Landwirte wollen mitziehen

Ein ökologisches Vernetzungsprojekt Dorneckberg würde Landwirten und Gemeinden nützen. Vertreter von Kanton und Gemeinden erläuterten der Öffentlichkeit, wie auch auf dem Dorneckberg ein solches Projekt entstehen könnte.

Vernetzung in der Natur: Gemeindepräsident Andy Tomasi (Hochwald, stehend) erläutert den zahlreichen Zuhörerinnen und Zuhörern das Projekt. Foto: Roland Bürki
Vernetzung in der Natur: Gemeindepräsident Andy Tomasi (Hochwald, stehend) erläutert den zahlreichen Zuhörerinnen und Zuhörern das Projekt. Foto: Roland Bürki

Roland Bürki

Der Dorneckberg weist noch vielfältige Lebensräume und eine durch die Topografie eingeschränkte intensive Produktion auf», skizzierte Hochwalds Gemeindepräsident Andy Tomasi dem zahlreich aufmarschierten Publikum Potenzial und Chancen für ein ökologisches Vernetzungsprojekt. Die Gemeinderäte von Büren, Dornach, Gempen, Hochwald, Nuglar-St. Pantaleon, Seewen und Himmelried wollten an diesem Abend am Puls der Öffentlichkeit spüren, ob sie dazu «Go oder Stop» sagen sollten, so Tomasi.

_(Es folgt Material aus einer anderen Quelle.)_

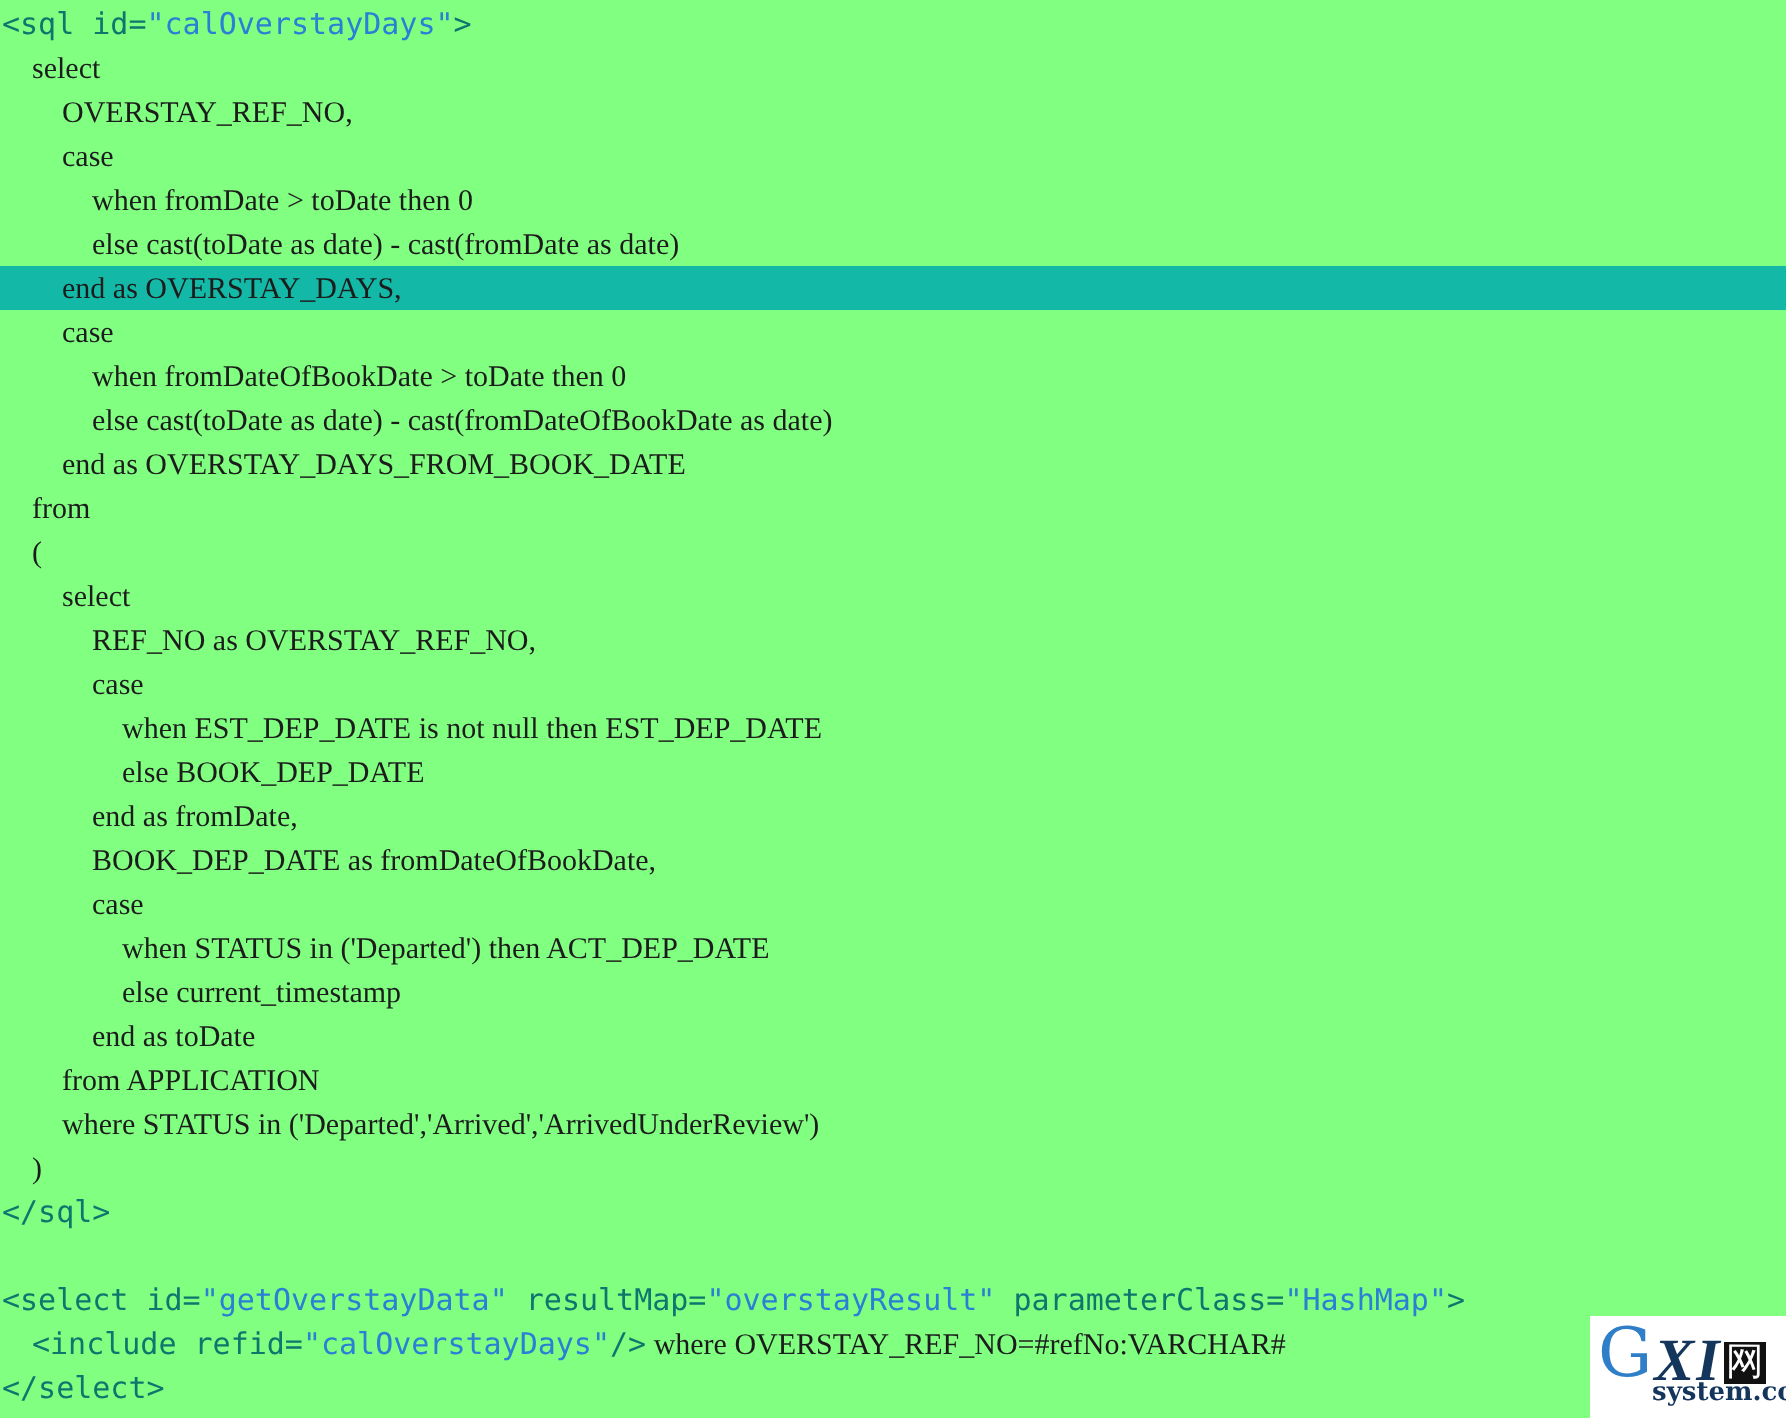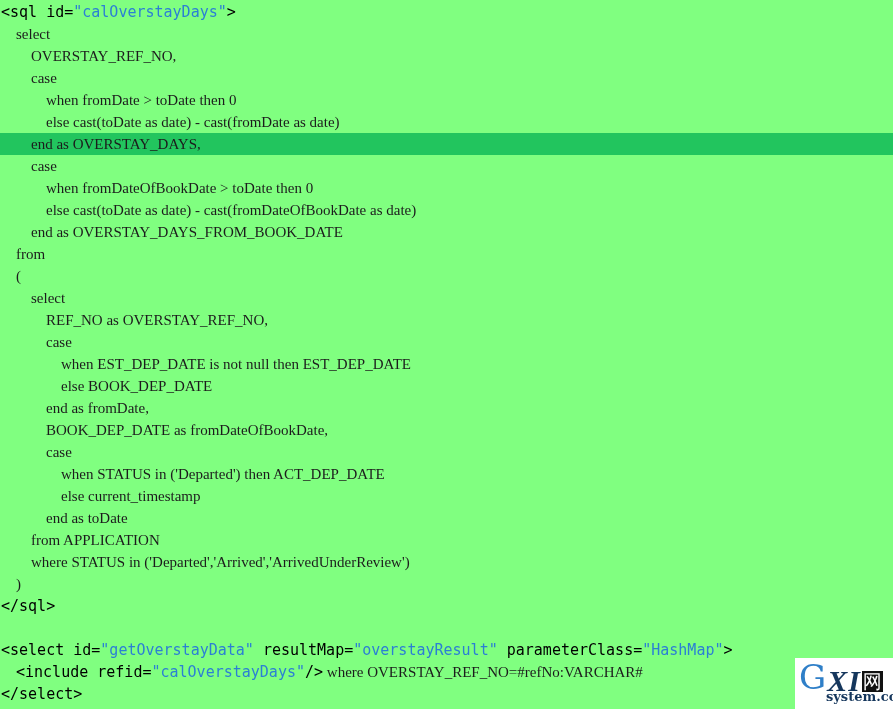--- a/index.html
+++ b/index.html
@@ -38,7 +38,7 @@
     background: #22c55e;
   }
   .tag {
-    color: #000000;
+    color: #0f766e;
   }
   .attrval {
     color: #2b7fd4;

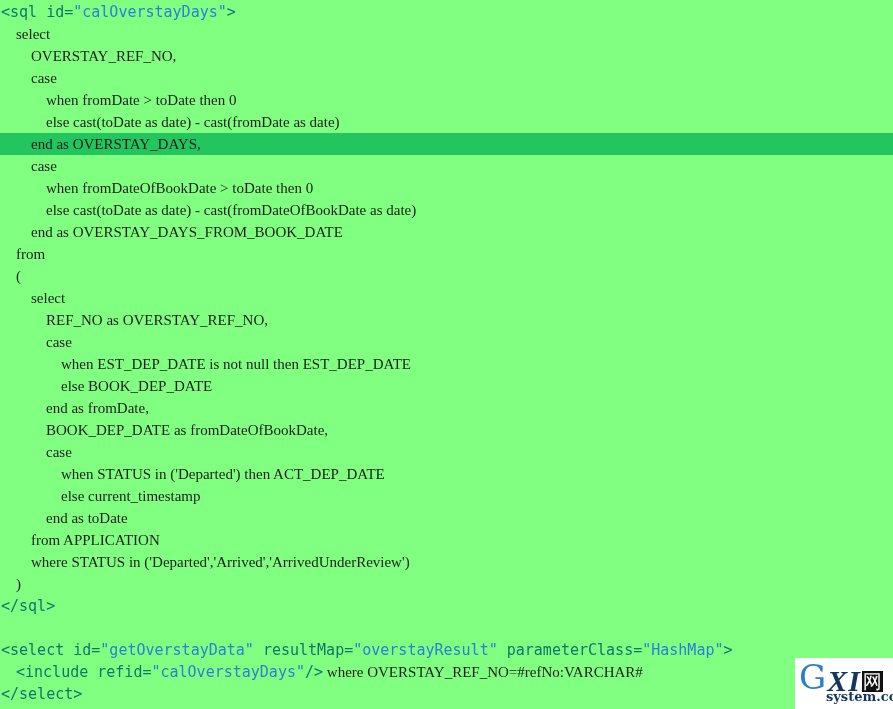--- a/index.html
+++ b/index.html
@@ -35,7 +35,7 @@
     position: relative;
   }
   .line.current {
-    background: #22c55e;
+    background: #14b8a6;
   }
   .tag {
     color: #0f766e;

Unterstützung erhielt er von Norbert Emch vom Amt für Landwirtschaft (ALW) in Solothurn, der in seinem Referat ausführlich auf den Inhalt eines solchen Projektes einging.

Die Rahmenbedingungen an die Landwirtschaft stelle generell die Bundesverfassung, die unter anderem explizit die Erhaltung der natürlichen Lebensgrundlagen und die Pflege der Kulturlandschaft verlange. «Mit der Vernetzung ökologischer Ausgleichsflächen erfüllt die Landwirtschaft somit einen Leistungsauftrag des Bundes», erklärte Emch. Die gesamte mögliche Ausgleichsfläche im Bereich der sieben Gemeinden schätzte der Vertreter des ALW auf 490 Hektaren. Ausgleichsflächen sind kleinräumige Nischen für Fauna und Flora innerhalb der Kulturlandschaft.

Akzeptanz im Kanton gut
Wie eine solche Vernetzung aussehen kann, zeigten Emch und Gemeindepräsident Max Eichenberger an den Beispielen Kleinlützel und Rodersdorf. Im Leimental etwa soll der Steinkauz dadurch wieder ein Zuhause finden. «Es laufen 13 genehmigte Projekte in 50 Gemeinden», bestätigte Emch eine gute Akzeptanz bei Landwirten und Gemeinden. Beide hätten etwas davon, die Landwirte im Dorneckberg um 600 bis 700 Franken im Jahr pro Hektare Ausgleichsfläche, die Gemeinden einen ökologischen Mehrnutzen.

«Die hiesigen Landwirte möchten zusammen mit den Gemeinden mitziehen und sich auch finanziell beteiligen», brachten es in teilweise fulminanten Voten Bruno Berger und Felix Gebhardt vom landwirtschaftlichen Bezirksverein Dorneckberg sowie Landwirt Ueli Balzli auf den Punkt. «Die sieben Gemeinderäte werden in Kürze über den Start und die Trägerschaft des Projektes beraten und entscheiden», sagte Andy Tomasi gegenüber der bz. Die brutto rund 200 000 Franken an Kosten für Projekt und Umsetzung halte er nicht für ein Hindernis.

Ökologisches Vernetzungsprojekt
Der Bund strebt seit 2001 mit der Öko-Qualitätsverordnung (ÖQV) eine wirksamere Erhaltung und Förderung der Artenvielfalt an. Er gewährt neben den Direktzahlungen damit auch Zusatzbeiträge für ökologische Ausgleichsflächen von besonderer biologischer Qualität (ÖQV-Q) und für vom Kanton genehmigte vernetzte Flächen (ÖQV-V). Mit einer zweckmässigen Vernetzung von natürlichen Lebensräumen sollen viele Tier- und Pflanzenarten dank besseren Fortpflanzungsmöglichkeiten gefördert werden. Ausgewählte Tier- und Pflanzenarten dienen als Indikator für die Qualität im betreffenden Lebensraum. Vernetzungsprojekte werden in der Regel im Rahmen einer Gemeinde oder einer Region lanciert und sind auf die Dauer von sechs Jahren ausgelegt.